Thanks for the warm welcome!


----------



## canadiangirl_1117 (Oct 18, 2005)

Congrats!!


----------



## Ms. Z (Oct 18, 2005)

*CONGRATULATIONS!*

​


----------



## starlight502 (Oct 18, 2005)

Congrats!


----------



## Jennifer Mcfly (Oct 18, 2005)

Congrats girlies!!! Good luck & Good job!
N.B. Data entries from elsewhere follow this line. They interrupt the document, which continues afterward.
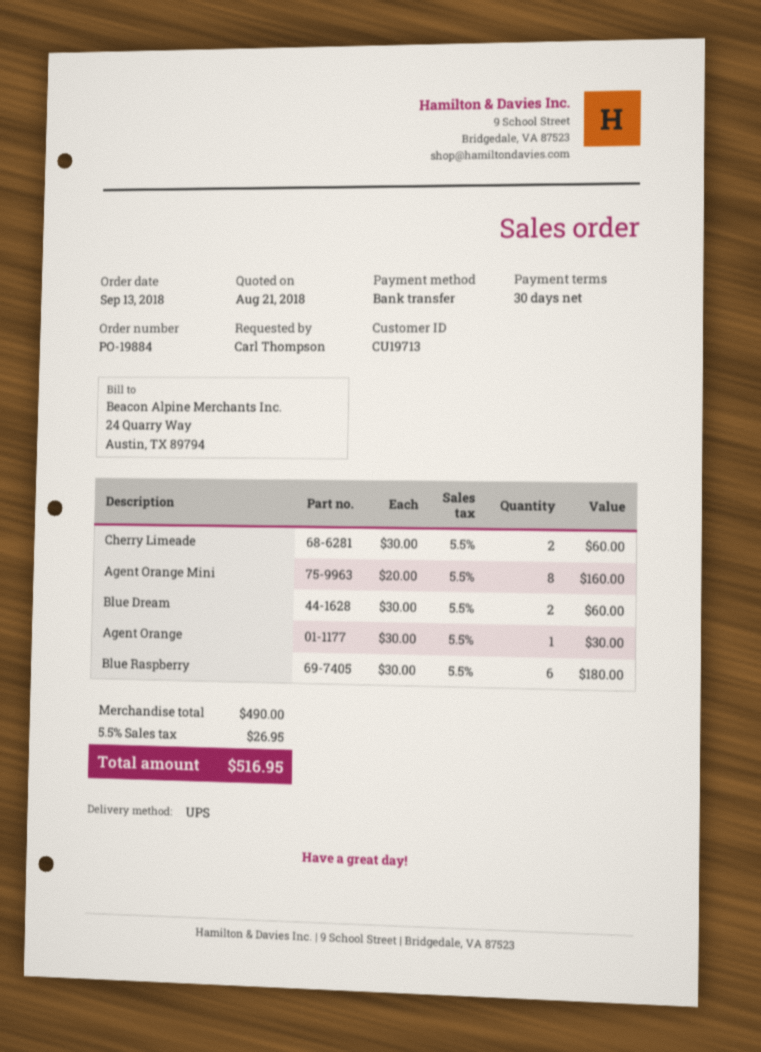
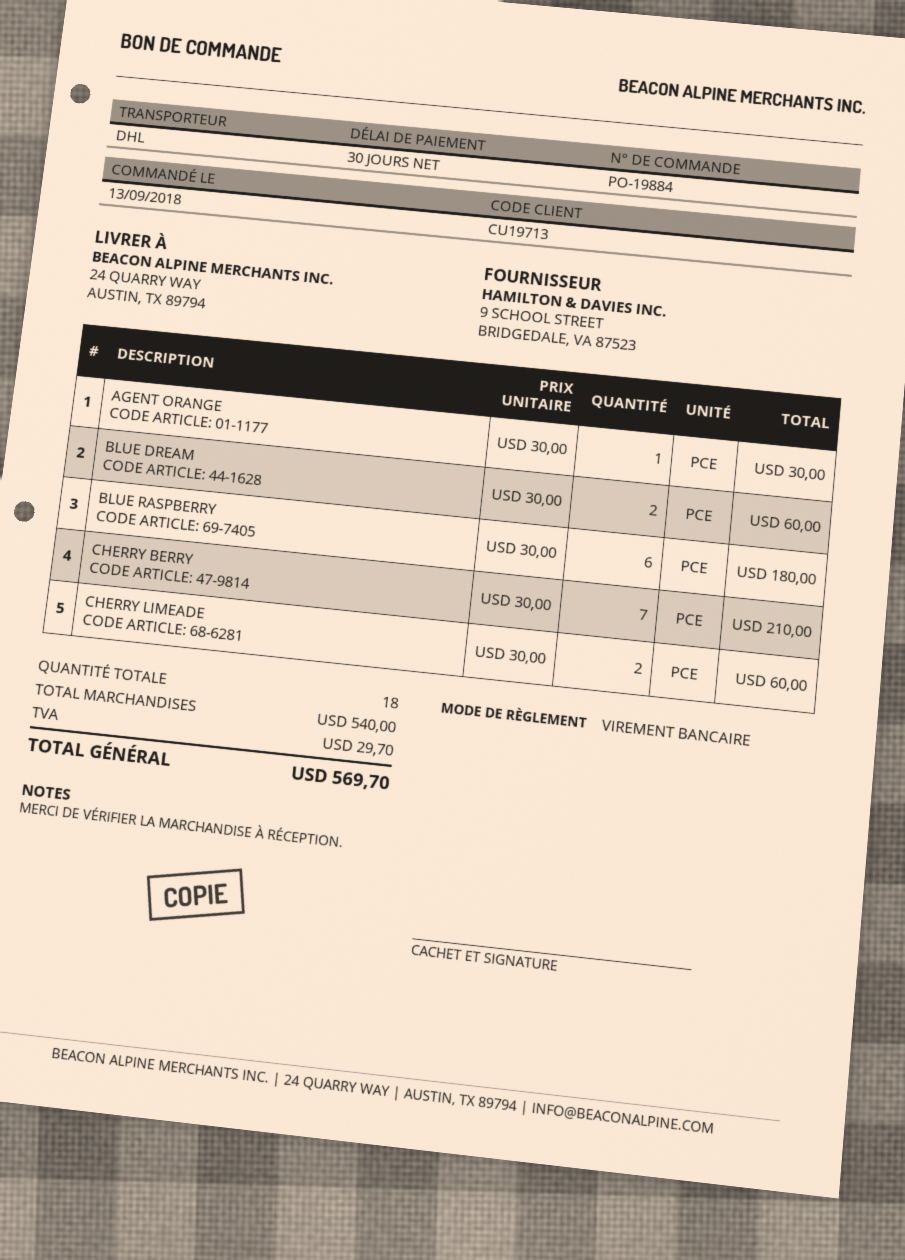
shipping method: UPS -> DHL
Agent Orange Mini: 8 x 20.00 = 160.00 -> none
CHERRY BERRY: none -> 7 x 30.00 = 210.00
subtotal: 490.00 -> 540.00
tax: 26.95 -> 29.70
total: 516.95 -> 569.70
*ps- How & why do you become a mod?
I don't want to, just wondering? (b/c I'm nosey, LOL)


----------



## V2LUCKY (Oct 18, 2005)

Congrats everyone!!!


----------



## Dawn (Oct 18, 2005)

Congrats to all the new Mods!!


----------



## midnightlouise (Oct 18, 2005)

Thanks so much to Janice & Chelsea for inviting me!!! And thanks to you guys for the kind words! 
	

	
	
		
		

		
		
	


	




 I'm really excited about it all!


----------



## Classic Beauty (Oct 19, 2005)

Yay!  Congrats!


----------



## breathless (Oct 19, 2005)

awww! congrats ladies!


----------



## Eye<3Colour (Oct 19, 2005)

yay!! i always thought jude should be part of the specktra staff, she does so much for everyone!! shes the best 
	

	
	
		
		

		
		
	


	




 congrats girls


----------



## aquarius11 (Oct 24, 2005)

CONGRATULATIONS!!!!  You are all wonderful!!!!


----------



## Viva_la_MAC_Girl (Oct 24, 2005)

Congrats to you all 
	

	
	
		
		

		
		
	


	




!!!!


----------



## Sushi_Flower (Oct 25, 2005)

Congratulations to all of you guys!


----------



## orodwen (Oct 26, 2005)

groovy!  conga rats!


----------



## Susan (Oct 27, 2005)

Congratulations to all the new mods!


----------



## hazelinsight (Dec 15, 2005)

yaaah. 2 of my fav girls are mod!!! Congrats


----------



## sasha (Mar 19, 2006)

congradulations!


----------